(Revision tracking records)
________________________________________

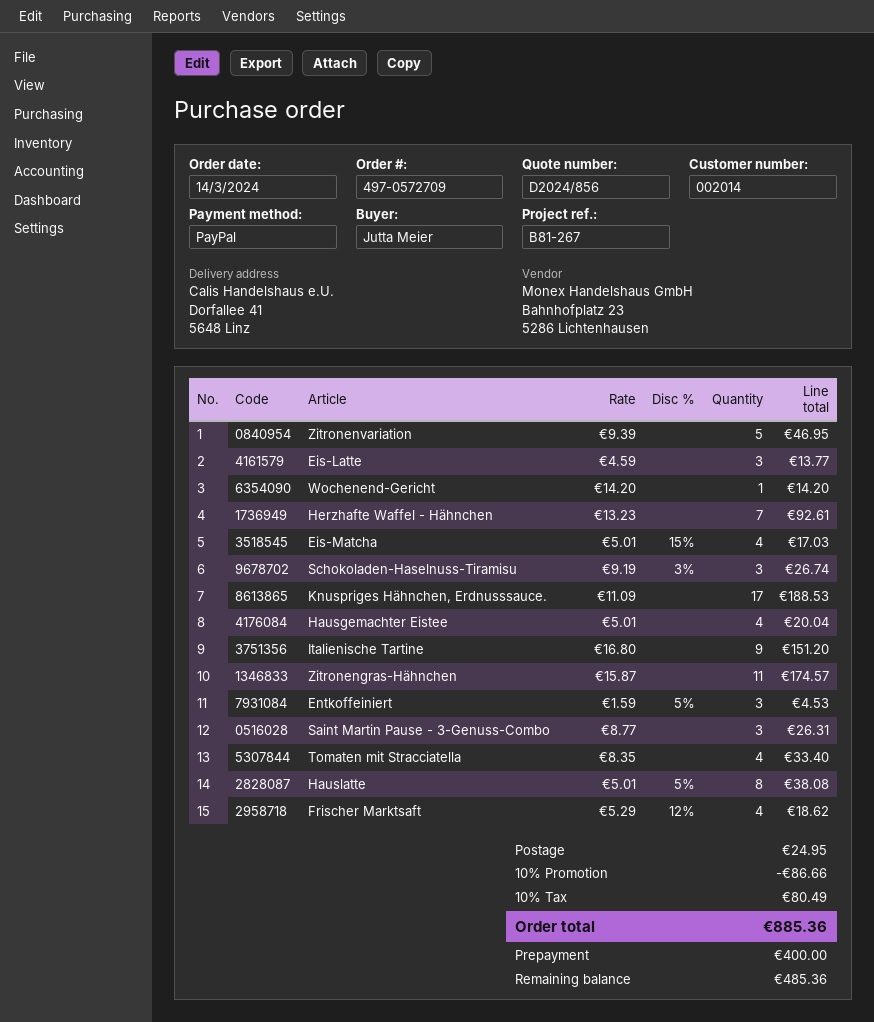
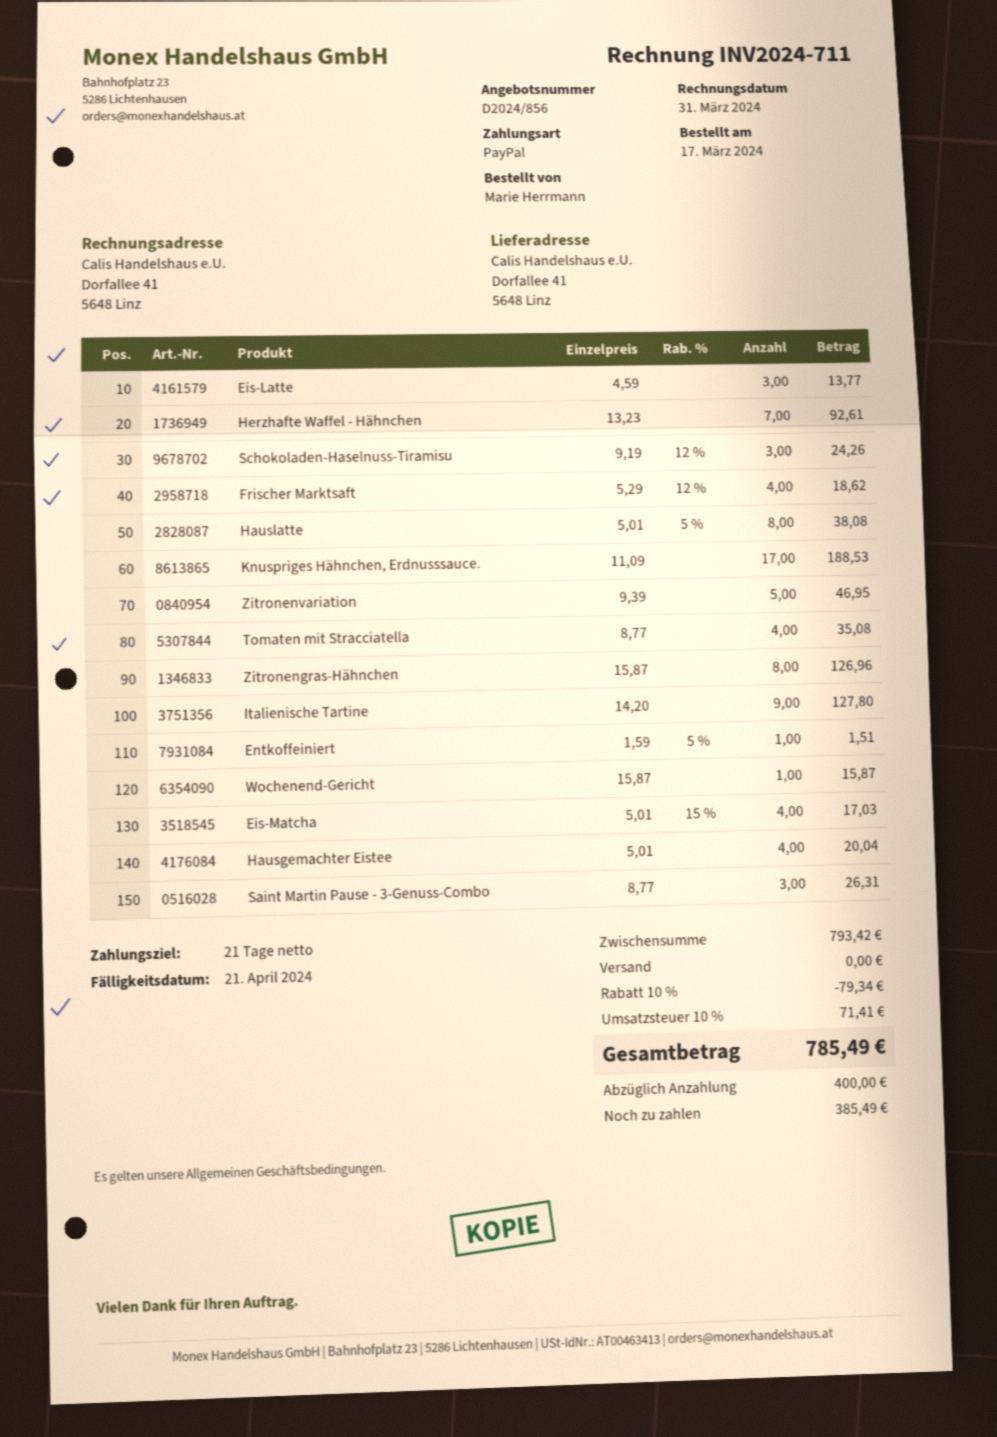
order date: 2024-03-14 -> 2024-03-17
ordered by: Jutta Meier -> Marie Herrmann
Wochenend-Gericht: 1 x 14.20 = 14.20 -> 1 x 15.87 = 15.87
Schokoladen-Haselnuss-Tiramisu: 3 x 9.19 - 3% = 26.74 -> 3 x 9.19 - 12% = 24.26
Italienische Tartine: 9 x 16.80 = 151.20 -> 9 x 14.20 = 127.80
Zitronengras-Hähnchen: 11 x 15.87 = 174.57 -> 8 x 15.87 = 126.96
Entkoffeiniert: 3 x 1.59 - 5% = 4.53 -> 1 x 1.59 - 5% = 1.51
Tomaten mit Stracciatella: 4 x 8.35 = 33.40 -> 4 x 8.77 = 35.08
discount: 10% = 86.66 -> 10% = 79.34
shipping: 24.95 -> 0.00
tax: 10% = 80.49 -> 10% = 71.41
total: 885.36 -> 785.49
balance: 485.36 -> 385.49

________________________________________

The line with "tax: 10% = 80.49 -> 10% = 71.41" ends the range, and the first line of the data begins it; repeat exactly those lines and nothing more, omitting pictures.

YOUR SOLUTION:
order date: 2024-03-14 -> 2024-03-17
ordered by: Jutta Meier -> Marie Herrmann
Wochenend-Gericht: 1 x 14.20 = 14.20 -> 1 x 15.87 = 15.87
Schokoladen-Haselnuss-Tiramisu: 3 x 9.19 - 3% = 26.74 -> 3 x 9.19 - 12% = 24.26
Italienische Tartine: 9 x 16.80 = 151.20 -> 9 x 14.20 = 127.80
Zitronengras-Hähnchen: 11 x 15.87 = 174.57 -> 8 x 15.87 = 126.96
Entkoffeiniert: 3 x 1.59 - 5% = 4.53 -> 1 x 1.59 - 5% = 1.51
Tomaten mit Stracciatella: 4 x 8.35 = 33.40 -> 4 x 8.77 = 35.08
discount: 10% = 86.66 -> 10% = 79.34
shipping: 24.95 -> 0.00
tax: 10% = 80.49 -> 10% = 71.41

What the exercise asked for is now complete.